No embrião do rebaixamento, está a omissão da diretoria, que durante anos se absteve da responsabilidade ao delegar completamente o poder de decisão a Renato Portaluppi.
Nem todo tombo é igual, bem sabemos. Existem os tombos instantâneos, só percebidos quando já estamos estatelados, também aqueles outros precedidos por uma sequência interminável de tropicões, muito comum entre os bêbados, e por fim aquelas quedas indignas que resultam num carnaval de braços e pernas pelos ares e, com frequência, acabam com alguma parte íntima do corpo exposta na calçada. Esse último é mais condizente com o terceiro rebaixamento do Grêmio.
As circunstâncias do tombo são tão relevantes quanto a queda de fato. Esse rebaixamento do Grêmio, antes de mais nada, é surpreendente. Assim como o Bahia, outro rebaixado na noite de ontem, o clube gaúcho é um dos mais equilibrados em termos financeiros. A vultosa folha de pagamento estava rigorosamente em dia e ainda no começo da temporada andava decidindo a Copa do Brasil.
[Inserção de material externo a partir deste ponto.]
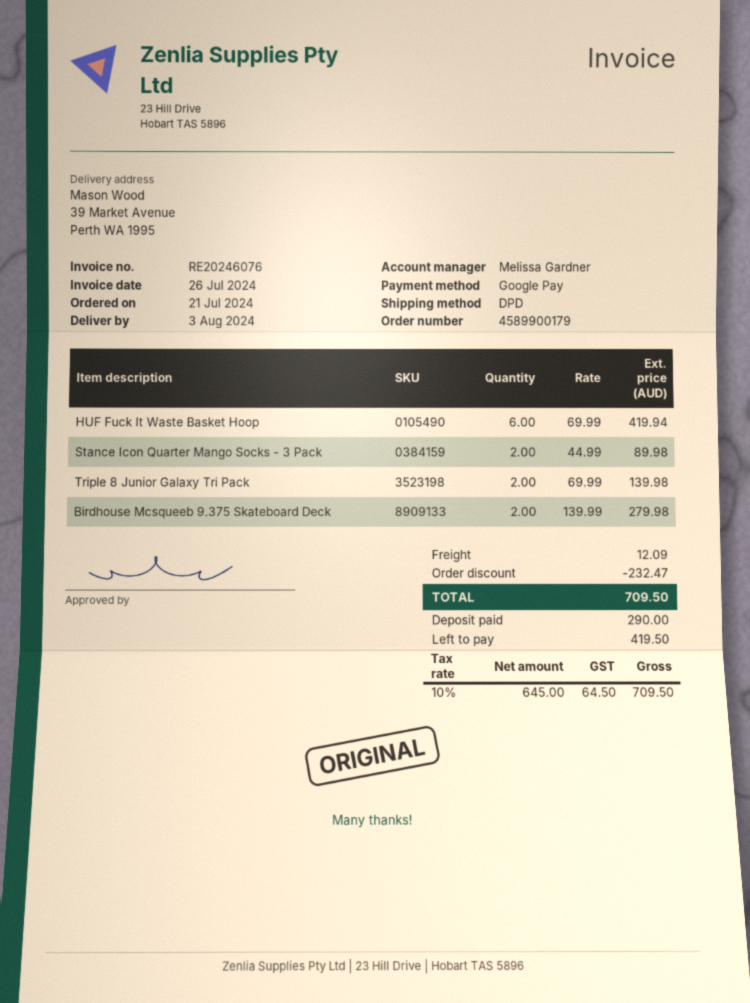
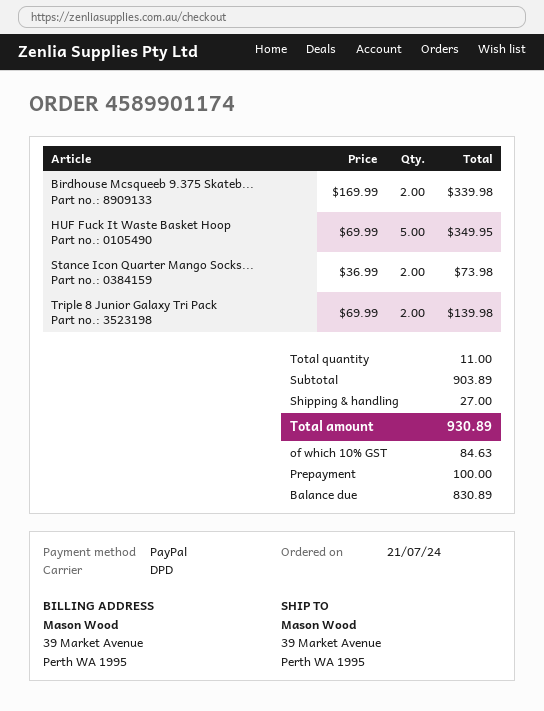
order number: 4589900179 -> 4589901174
payment method: Google Pay -> PayPal
HUF Fuck It Waste Basket Hoop: 6 x 69.99 = 419.94 -> 5 x 69.99 = 349.95
Stance Icon Quarter Mango Socks - 3 Pack: 2 x 44.99 = 89.98 -> 2 x 36.99 = 73.98
Birdhouse Mcsqueeb 9.375 Skateboard Deck: 2 x 139.99 = 279.98 -> 2 x 169.99 = 339.98
discount: 232.47 -> none
shipping: 12.09 -> 27.00
tax: 10% = 64.50 -> 10% = 84.63
total: 709.50 -> 930.89
deposit: 290.00 -> 100.00
balance: 419.50 -> 830.89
Um pouco antes, múltiplas semifinais de Libertadores.
No embrião do rebaixamento, está a omissão da diretoria, que durante anos se absteve da responsabilidade ao delegar completamente o poder de decisão a Renato Portaluppi. Quando o técnico saiu, o Grêmio começou a esfarelar. Quem observava de forma isolada a escalação do Grêmio e algumas atuações pontuais percebia como era um descalabro que o time estivesse pregado no Z4 desde o começo do campeonato -- foram nada menos que 37 rodadas entre os quatro últimos.
Nesse ponto, surge um aspecto especialmente caro ao torcedor: uma espécie de dignidade da derrota. Um rebaixamento que ocorre em época de vacas gordas é uma afronta histórica aos times esfarrapados que, as trancos e barrancos, mantiveram aceso um toco de orgulho. No seu último rebaixamento, em 2004, nomes como Fábio Bilica, Capone, Cocito e Leanderson chegaram até onde a natureza lhes permitia, que não era muito longe do rodapé da tabela. Antes, em 1991, houve um primeiro tombo, estrondoso pelo pioneirismo entre os chamados "grandes" e tragicamente irônico por acontecer diante do Botafogo de Valdir Espinosa e Hugo de León.
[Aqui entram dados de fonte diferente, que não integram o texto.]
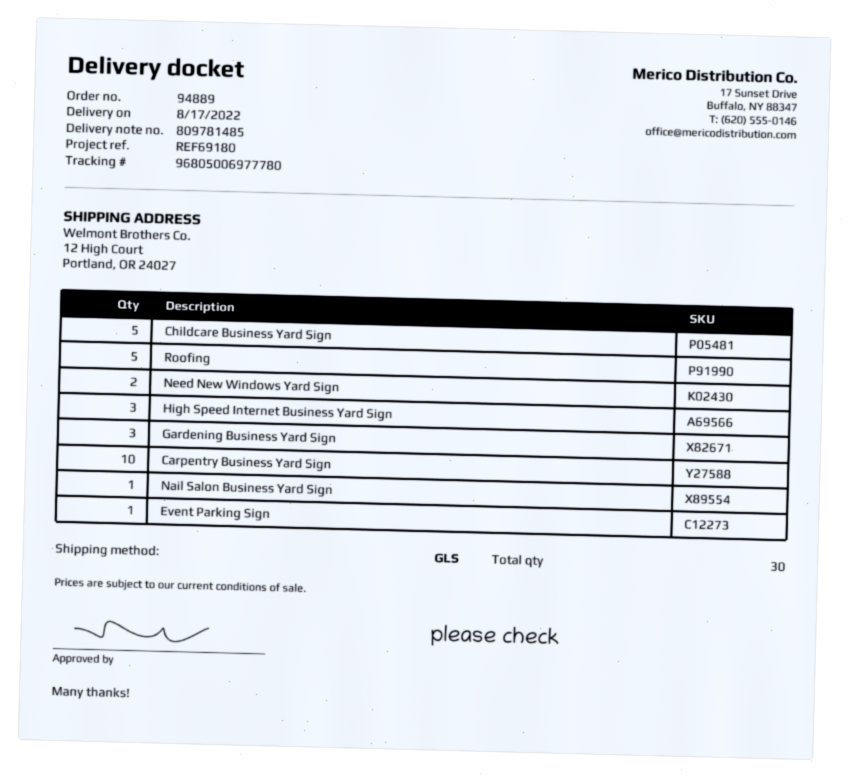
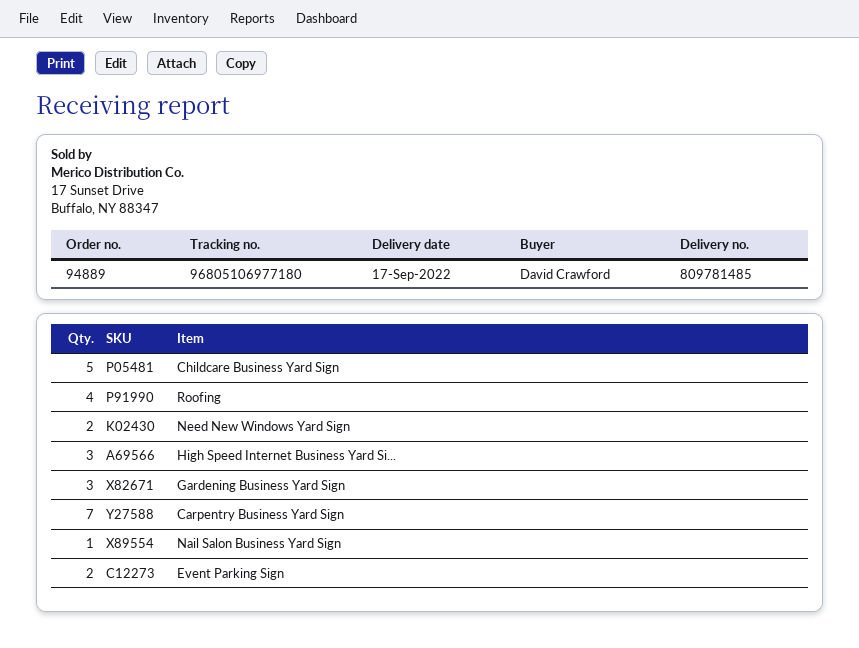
delivery date: 2022-08-17 -> 2022-09-17
tracking number: 96805006977780 -> 96805106977180
Roofing: 5 -> 4
Carpentry Business Yard Sign: 10 -> 7
Event Parking Sign: 1 -> 2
O torcedor gremista não foi apenas rebaixado ontem: é provável que a dor maior tenha sido justamente a estocada recebida entre a costela e o coração quando Douglas Costa, após marcar um gol absolutamente inútil em termos práticos, dirigiu-se para a arquibancada e deu um insolente tchauzinho para a torcida. Preferiu apontar não o escudo, mas virar de costas e mostrar o número da camisa. Contratado por um salário milionário, na antevéspera do rebaixamento o jogador havia pedido dispensa para se casar no Rio de Janeiro. A simples disposição em celebrar justamente quando os gremistas passavam noites agoniadas, prestes a firmar matrimônio com o Fantasma de la B, mostra o grau de distanciamento e alienação.
Entre tantos ofendidos, Douglas Costa desonrou, por exemplo, a pequena epopeia de Marcelo Lipatin, o atacante uruguaio que na série B de 2005 cabeceou uma bola para as redes, mas não viu o próprio gol porque caiu nocauteado na grande área. E também Alejandro Escalona, o lateral-esquerdo que adiantava a bola para cruzar de carrinho, talvez a única forma que lhe fosse possível. Sobretudo, ofende o legado de Rodrigo Gallato, o homem de luvas que praticamente impediu o clube de decretar falência. Foram esses que mantiveram o Grêmio tropeçando durante uma quadra inteira, até que surgisse uma grade de portão para se agarrar. Todos eles com noção de suas limitações, mas principalmente com a consciência de que o Grêmio era muito maior que eles.
Fonte: GE
Compartilhe com os amigos!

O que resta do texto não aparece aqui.